Parkes observations for project P1119 semester 2021APRS_01

Recently, low-frequency periodic radio pulses have been detected from the prototypical M-dwarf flare star, UV Ceti. This shows that the low-frequency emission from this star is driven by auroral activity, in stark contrast to the solar-like coronal activity exhibited at microwave–X-ray wavelengths. However, the driver of this auroral activity is unclear. Possible drivers of this aurora include breakdown of co-rotation with a magnetospheric plasma disk, or the sub-Alfv\'enic interaction of the star with a companion planet. Expected signatures of the latter mechanism include small deviations of the radio pulse period from the stellar rotation period, or a modulation of the pulsed radio emission at the planetary orbital period. To detect these signatures, we require long-term, wide-band monitoring of the radio pulses. In this proposal, we seek to accurately measure the pulse rotation period of UV Ceti by measuring the pulse arrival times over four epochs separated by timescales of days--weeks. This will form an important part of the groundwork for detecting signatures of the auroral engine in future long-term monitoring. If successful, this project may constitute the first steps toward unveiling the signature of star-planet interaction in this benchmark M-dwarf.

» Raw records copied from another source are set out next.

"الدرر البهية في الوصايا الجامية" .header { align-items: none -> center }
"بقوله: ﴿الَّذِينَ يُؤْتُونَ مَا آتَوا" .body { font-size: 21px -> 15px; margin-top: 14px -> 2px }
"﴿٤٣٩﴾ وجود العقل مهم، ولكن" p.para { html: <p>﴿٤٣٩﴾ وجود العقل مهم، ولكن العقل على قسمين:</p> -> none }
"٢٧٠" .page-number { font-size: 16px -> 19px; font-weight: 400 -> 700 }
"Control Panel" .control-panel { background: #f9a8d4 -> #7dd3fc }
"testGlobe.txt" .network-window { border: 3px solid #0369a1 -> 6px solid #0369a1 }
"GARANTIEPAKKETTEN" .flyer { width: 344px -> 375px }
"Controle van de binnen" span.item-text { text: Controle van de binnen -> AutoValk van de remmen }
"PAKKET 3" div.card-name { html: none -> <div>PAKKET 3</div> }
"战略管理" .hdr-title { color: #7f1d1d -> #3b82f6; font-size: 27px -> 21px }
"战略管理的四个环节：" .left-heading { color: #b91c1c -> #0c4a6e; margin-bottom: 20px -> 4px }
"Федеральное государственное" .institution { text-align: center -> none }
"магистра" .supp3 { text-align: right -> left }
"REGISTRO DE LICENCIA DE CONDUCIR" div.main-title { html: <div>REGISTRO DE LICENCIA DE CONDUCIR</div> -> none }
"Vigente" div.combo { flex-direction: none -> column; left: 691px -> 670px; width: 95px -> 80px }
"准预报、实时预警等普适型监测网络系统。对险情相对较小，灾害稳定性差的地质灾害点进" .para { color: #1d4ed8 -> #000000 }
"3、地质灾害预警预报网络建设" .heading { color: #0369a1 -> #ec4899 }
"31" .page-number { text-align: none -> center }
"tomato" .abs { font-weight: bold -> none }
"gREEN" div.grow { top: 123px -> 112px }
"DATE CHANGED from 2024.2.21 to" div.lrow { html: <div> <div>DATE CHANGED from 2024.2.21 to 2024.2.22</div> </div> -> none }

最近，从典型M型矮星耀星（prototypical M-dwarf flare star）UV Ceti中检测到了低频周期性射电脉冲。这表明该恒星的低频辐射由极光活动（auroral activity）驱动，与微波至X射线波段所呈现的类太阳日冕活动（solar-like coronal activity）形成鲜明对比。然而，这种极光活动的驱动机制尚不明确。该极光的潜在驱动机制包括：与磁层等离子体盘（magnetospheric plasma disk）共转的破裂，或是恒星与伴星行星（companion planet）之间的亚阿尔文相互作用（sub-Alfvénic interaction）。后一种机制的预期特征包括：射电脉冲周期与恒星自转周期（stellar rotation period）的微小偏差，或是脉冲射电辐射在行星轨道周期（planetary orbital period）上的调制。为检测这些特征，我们需要对射电脉冲进行长期、宽带监测。在本提案中，我们旨在通过测量四个时间间隔为数日至数周的观测时段（epochs）内的脉冲到达时间，精确测定UV Ceti的脉冲自转周期。这将为未来长期监测中探测极光驱动机制（auroral engine）的特征奠定重要基础。若取得成功，本项目或将成为揭示这颗基准M型矮星（benchmark M-dwarf）中恒星-行星相互作用（star-planet interaction）特征的第一步。